On Thursday of last week, New Hampshire Attorney General Gordon J. MacDonald announced a criminal investigation into whether St. Paul’s Episcopal School endangered the welfare of a child and obstructed criminal investigations. The head of school, Michael Hirschfield, said he was “startled and saddened” by the announcement.
The Boston Globe reports:
MacDonald’s statement cited several recent disclosures at the school, including a May report of past sexual assaults of students by St. Paul’s teachers over four decades and more recent allegations of “sexual conquest rituals’’ involving students.
St. Paul’s Rector Michael G. Hirschfeld said Thursday night that the school would “fully cooperate.’’
“We have been in close contact with local law enforcement regarding recent incidents of concern, and we will continue to fully cooperate with any inquiries we receive,’’ Hirschfeld said in a statement. “We also intend to work closely with the attorney general’s office to answer any and all questions regarding the independent report issued last month. Our goal is and always will be the health, safety, and well-being of our students. We will work tirelessly to meet that goal and strengthen the public’s faith in St. Paul’s School.”
The announcement by the New Hampshire attorney general comes just two weeks after the school said it had hired its own outside investigator when “students came forward and alerted (St. Paul’s School) faculty to behaviors that were concerning to them.”
The Concord Monitor had reported that eight boys in a dormitory competed in a “game of sexual conquest” where the winners would get their names on a crown. The newspaper’s account broadly mirrors the “senior salute” sexual contest among St. Paul students that played a role in the sexual assault case against former student Owen Labrie.
The school has conducted its own investigation of the most recent incident, and says it was not a sexual contest. The AP report dated July 17:
Male prep school students who recorded relationships with girls on a cardboard crown this spring violated campus rules but not the law, the head of the school said Monday.
In a letter to parents, students and school personnel on Monday, Rector Michael Hirschfeld said the school hired an investigator in May after a student reported a possible sexual competition.
The investigation, which was completed last week, found that five boys violated a school rule by using the crown to document their relationships with girls. The boys listed their own names and were neither competing with each other nor soliciting sexual relationships to be listed, Hirschfeld said, and the investigator found no violations of state law.
“While we recognize our community is not immune to the pressure adolescents face in today’s world, it is our shared belief that our community and our values do not tolerate disrespectful behavior of any kind,” he wrote.
AP reports others question whether a school should conduct its own investigation rather than handing off to civil authorities.

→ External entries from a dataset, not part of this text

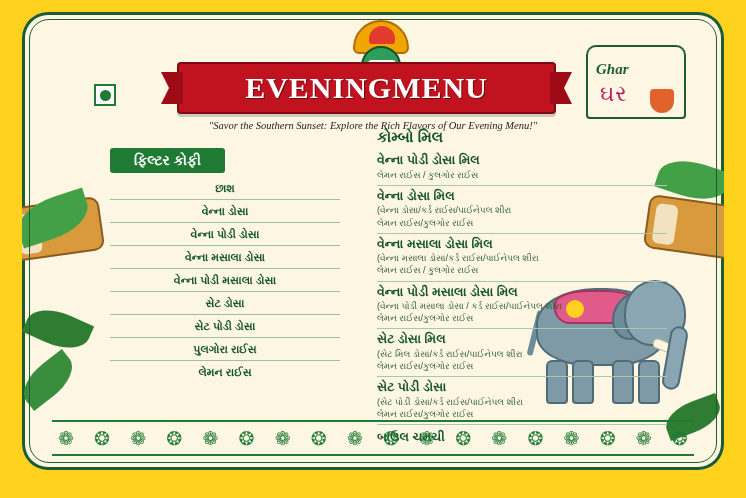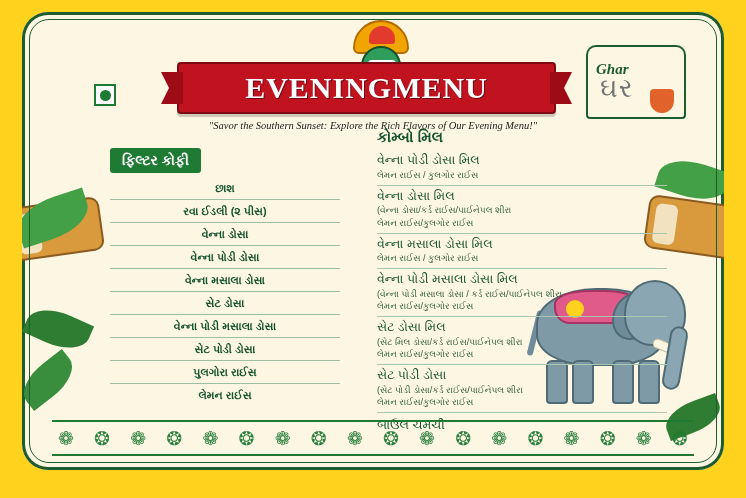--- a/index.html
+++ b/index.html
@@ -206,9 +206,9 @@
   }
   .logo .glyphs {
     position: absolute;
-    left: 14px; top: 16px;
-    font-size: 27px;
-    color: #737373;
+    left: 14px; top: 24px;
+    font-size: 22px;
+    color: #be185d;
     letter-spacing: 1px;
   }
   .logo .pot {

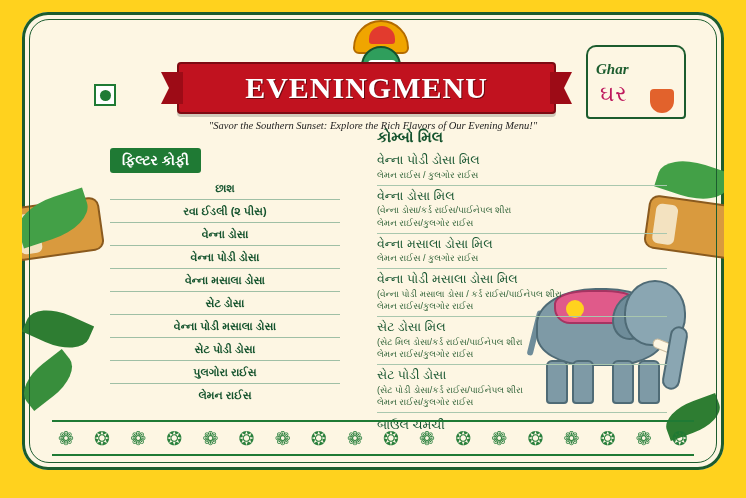--- a/index.html
+++ b/index.html
@@ -251,7 +251,7 @@
     color: #fff;
     font-size: 14px;
     font-weight: bold;
-    padding: 4px 12px;
+    padding: 4px 24px;
     border-radius: 3px;
     margin-bottom: 4px;
   }

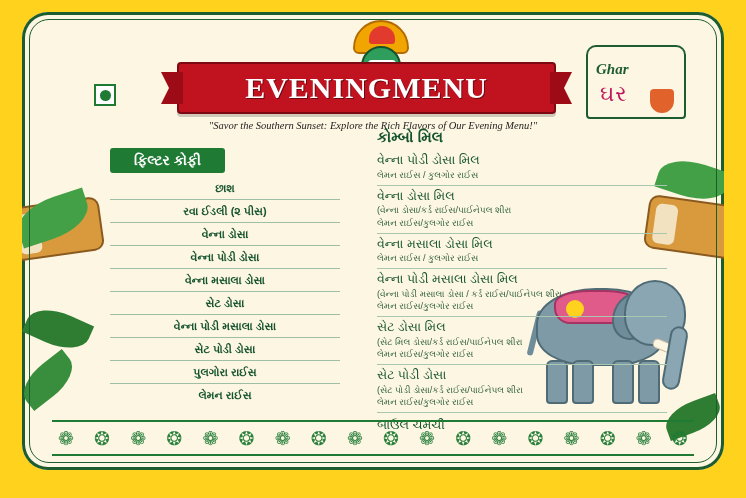--- a/index.html
+++ b/index.html
@@ -279,7 +279,7 @@
   .combo:last-child { border-bottom: none; }
   .combo-title {
     font-size: 12.5px;
-    font-weight: normal;
+    font-weight: bold;
     color: #14532d;
     line-height: 1.25;
   }

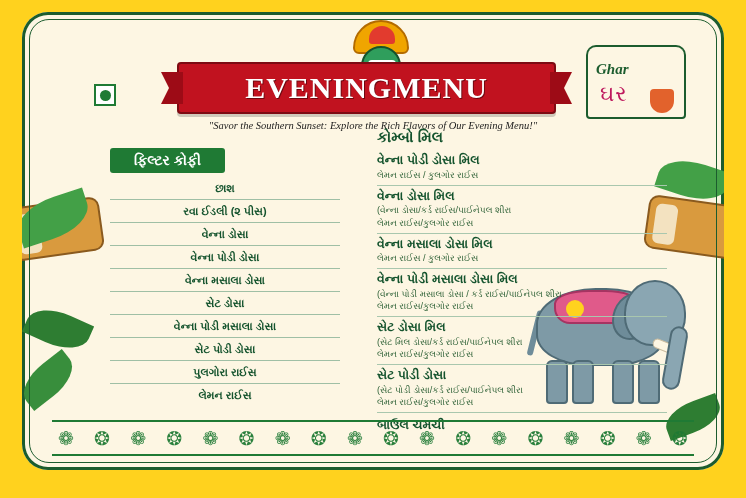--- a/index.html
+++ b/index.html
@@ -494,7 +494,6 @@
     <div class="col-left">
       <div class="section-head">ફિલ્ટર કોફી</div>
       <div class="left-item">છાશ</div>
-      <div class="left-item">રવા ઈડલી (૨ પીસ)</div>
       <div class="left-item">વેન્ના ડોસા</div>
       <div class="left-item">વેન્ના પોડી ડોસા</div>
       <div class="left-item">વેન્ના મસાલા ડોસા</div>

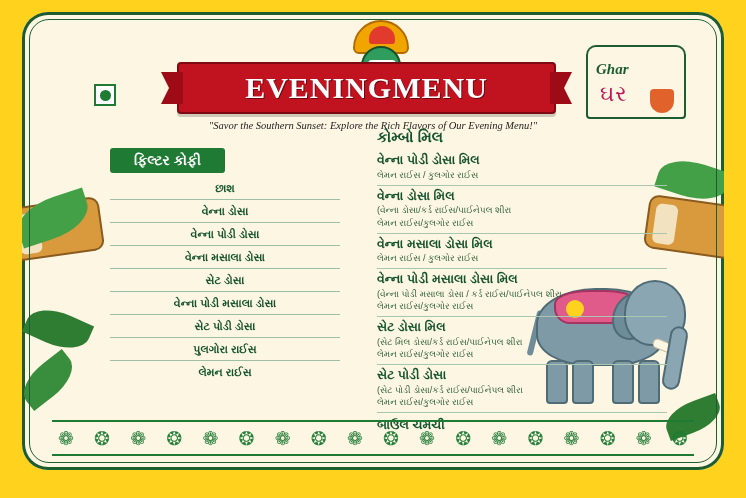--- a/index.html
+++ b/index.html
@@ -521,6 +521,7 @@
 
       <div class="combo">
         <div class="combo-title">વેન્ના મસાલા ડોસા મિલ</div>
+        <div class="combo-sub">(વેન્ના મસાલા ડોસા/કર્ડ રાઈસ/પાઈનેપલ શીરા</div>
         <div class="combo-sub hl">લેમન રાઈસ / કુલગોર રાઈસ</div>
       </div>
 

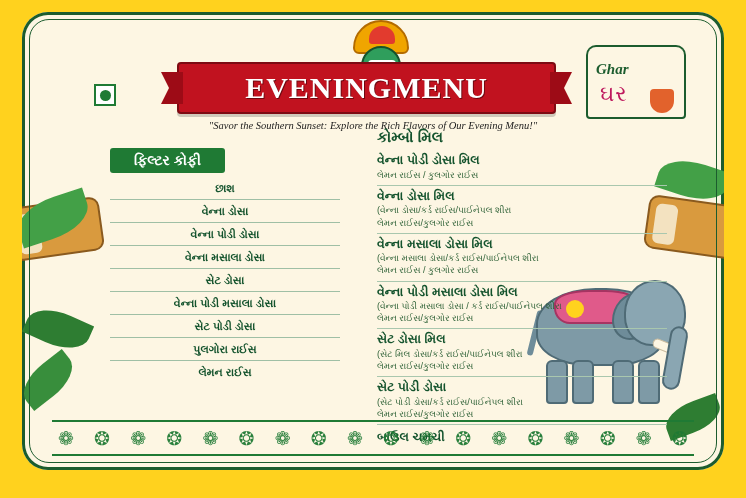--- a/index.html
+++ b/index.html
@@ -497,8 +497,8 @@
       <div class="left-item">વેન્ના ડોસા</div>
       <div class="left-item">વેન્ના પોડી ડોસા</div>
       <div class="left-item">વેન્ના મસાલા ડોસા</div>
+      <div class="left-item">વેન્ના પોડી મસાલા ડોસા</div>
       <div class="left-item">સેટ ડોસા</div>
-      <div class="left-item">વેન્ના પોડી મસાલા ડોસા</div>
       <div class="left-item">સેટ પોડી ડોસા</div>
       <div class="left-item">પુલગોરા રાઈસ</div>
       <div class="left-item">લેમન રાઈસ</div>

The Concord Monitor has further details:
The head of St. Paul’s School answered the question of why page 103 of the 2016-17 yearbook was changed prior to graduation in a letter to the school community Monday.
St. Paul’s Rector Michael Hirschfeld wrote that residents of an all-boys dormitory were wearing crowns, which were the subject of an ongoing internal investigation. The school initiated that investigation to determine if the crown was part of a sexual competition, officials said.
As a result, St. Paul’s administrators viewed the picture as “inappropriate,” Hirschfeld told parents, students, faculty and staff.
In his letter, Hirschfeld opened by sharing his response to the attorney general’s announcement Thursday. He wrote that he was “startled and saddened” to learn about the probe, and that he continues to be proud of St. Paul’s students, staff and faculty for all they’ve accomplished. He cited numerous examples of how he believes the school community has taken steps to improve the culture at St. Paul’s, such as by engaging in conversations about gender identity and healthy relationships.
The school’s May report acknowledged that problems at the school are part the school’s engrained decades-old culture that needed to change, not a recent development.
An editorial in the New Hampshire Union Leader concluded:
When an alleged victim of sexual assault comes forward to school officials, making these allegations public must be a difficult decision. The school would want to shield the victim, particularly if he or she is a minor, from a public ordeal. Yet the school also has an inherent conflict of interest.
Too often, schools have chosen to keep parents and the public in the dark about crimes happening on campus.
It is admittedly difficult to protect victims, the rights of the accused, and the public’s right to know. But that’s why we have a criminal justice system. We must stop pretending that prep school and college campuses operate outside that system.
St. Paul’s has an endowment of $549 million, third highest of all boarding schools and top among Episcopal schools.
Concord police have denied a request from the Concord Monitor for records related to St. Paul’s School claiming they are exempt as long as there is an ongoing investigation.